Your objective => Every picture should be left out, but the lines below must be repeated exactly.

[Change detection data]
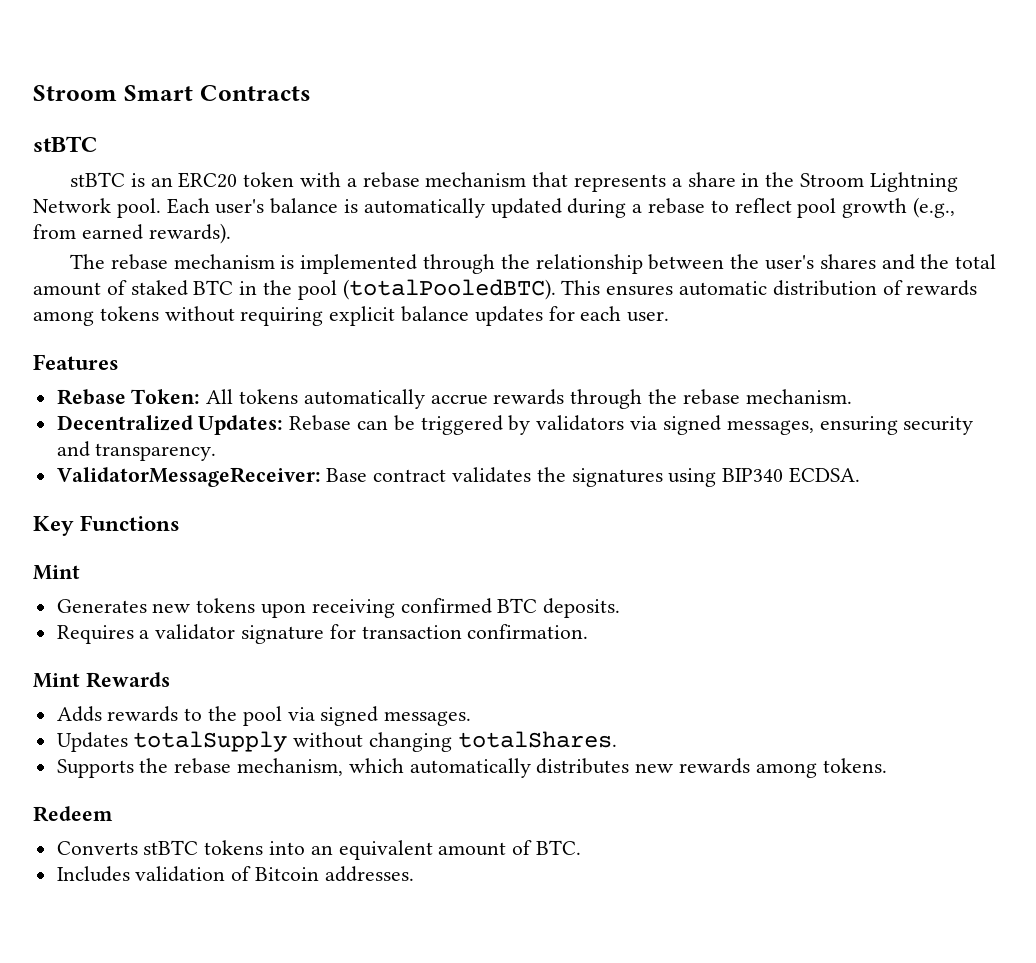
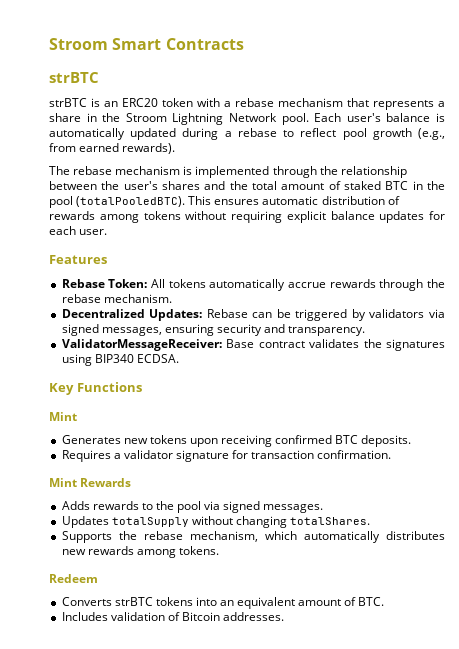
  Stroom Smart Contracts
- stBTC
- stBTC is an ERC20 token with a rebase mechanism that represents a share in the Stroom Lightning Network pool.
+ strBTC
+ strBTC is an ERC20 token with a rebase mechanism that represents a share in the Stroom Lightning Network pool.
- Converts stBTC tokens into an equivalent amount of BTC.
+ Converts strBTC tokens into an equivalent amount of BTC.

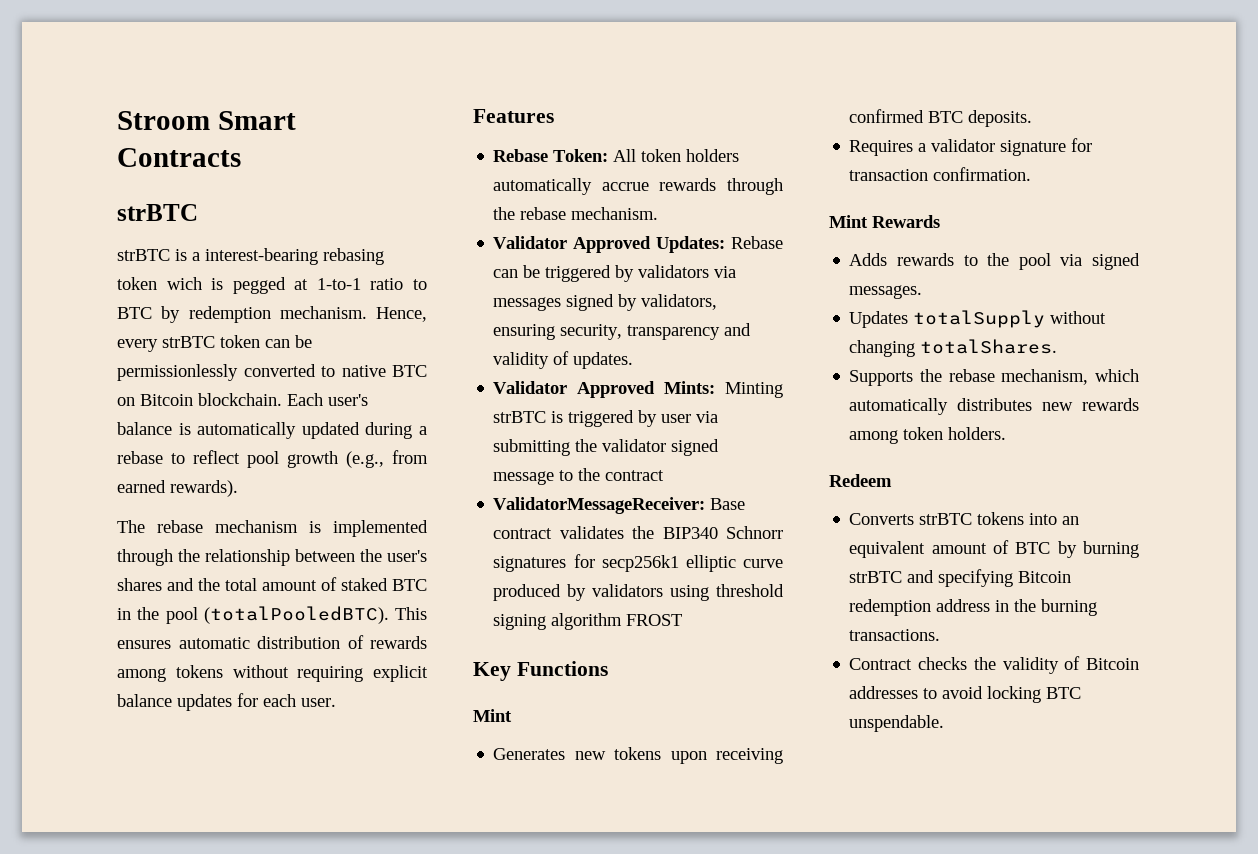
- strBTC is an ERC20 token with a rebase mechanism that represents a share in the Stroom Lightning Network pool.
+ strBTC is a interest-bearing rebasing token wich is pegged at 1-to-1 ratio to BTC by redemption mechanism. Hence, every strBTC token can be permissionlessly converted to native BTC on Bitcoin blockchain.
- Rebase Token: All tokens automatically accrue rewards through the rebase mechanism.
+ Rebase Token: All token holders automatically accrue rewards through the rebase mechanism.
- Decentralized Updates: Rebase can be triggered by validators via signed messages, ensuring security and transparency.
+ Validator Approved Updates: Rebase can be triggered by validators via messages signed by validators, ensuring security, transparency and validity of updates.
+ Validator Approved Mints: Minting strBTC is triggered by user via submitting the validator signed message to the contract
- ValidatorMessageReceiver: Base contract validates the signatures using BIP340 ECDSA.
+ ValidatorMessageReceiver: Base contract validates the BIP340 Schnorr signatures for secp256k1 elliptic curve produced by validators using threshold signing algorithm FROST
- Supports the rebase mechanism, which automatically distributes new rewards among tokens.
+ Supports the rebase mechanism, which automatically distributes new rewards among token holders.
- Converts strBTC tokens into an equivalent amount of BTC.
- Includes validation of Bitcoin addresses.
+ Converts strBTC tokens into an equivalent amount of BTC by burning strBTC and specifying Bitcoin redemption address in the burning transactions.
+ Contract checks the validity of Bitcoin addresses to avoid locking BTC unspendable.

Response =>
  Stroom Smart Contracts
- stBTC
- stBTC is an ERC20 token with a rebase mechanism that represents a share in the Stroom Lightning Network pool.
+ strBTC
+ strBTC is an ERC20 token with a rebase mechanism that represents a share in the Stroom Lightning Network pool.
- Converts stBTC tokens into an equivalent amount of BTC.
+ Converts strBTC tokens into an equivalent amount of BTC.

- strBTC is an ERC20 token with a rebase mechanism that represents a share in the Stroom Lightning Network pool.
+ strBTC is a interest-bearing rebasing token wich is pegged at 1-to-1 ratio to BTC by redemption mechanism. Hence, every strBTC token can be permissionlessly converted to native BTC on Bitcoin blockchain.
- Rebase Token: All tokens automatically accrue rewards through the rebase mechanism.
+ Rebase Token: All token holders automatically accrue rewards through the rebase mechanism.
- Decentralized Updates: Rebase can be triggered by validators via signed messages, ensuring security and transparency.
+ Validator Approved Updates: Rebase can be triggered by validators via messages signed by validators, ensuring security, transparency and validity of updates.
+ Validator Approved Mints: Minting strBTC is triggered by user via submitting the validator signed message to the contract
- ValidatorMessageReceiver: Base contract validates the signatures using BIP340 ECDSA.
+ ValidatorMessageReceiver: Base contract validates the BIP340 Schnorr signatures for secp256k1 elliptic curve produced by validators using threshold signing algorithm FROST
- Supports the rebase mechanism, which automatically distributes new rewards among tokens.
+ Supports the rebase mechanism, which automatically distributes new rewards among token holders.
- Converts strBTC tokens into an equivalent amount of BTC.
- Includes validation of Bitcoin addresses.
+ Converts strBTC tokens into an equivalent amount of BTC by burning strBTC and specifying Bitcoin redemption address in the burning transactions.
+ Contract checks the validity of Bitcoin addresses to avoid locking BTC unspendable.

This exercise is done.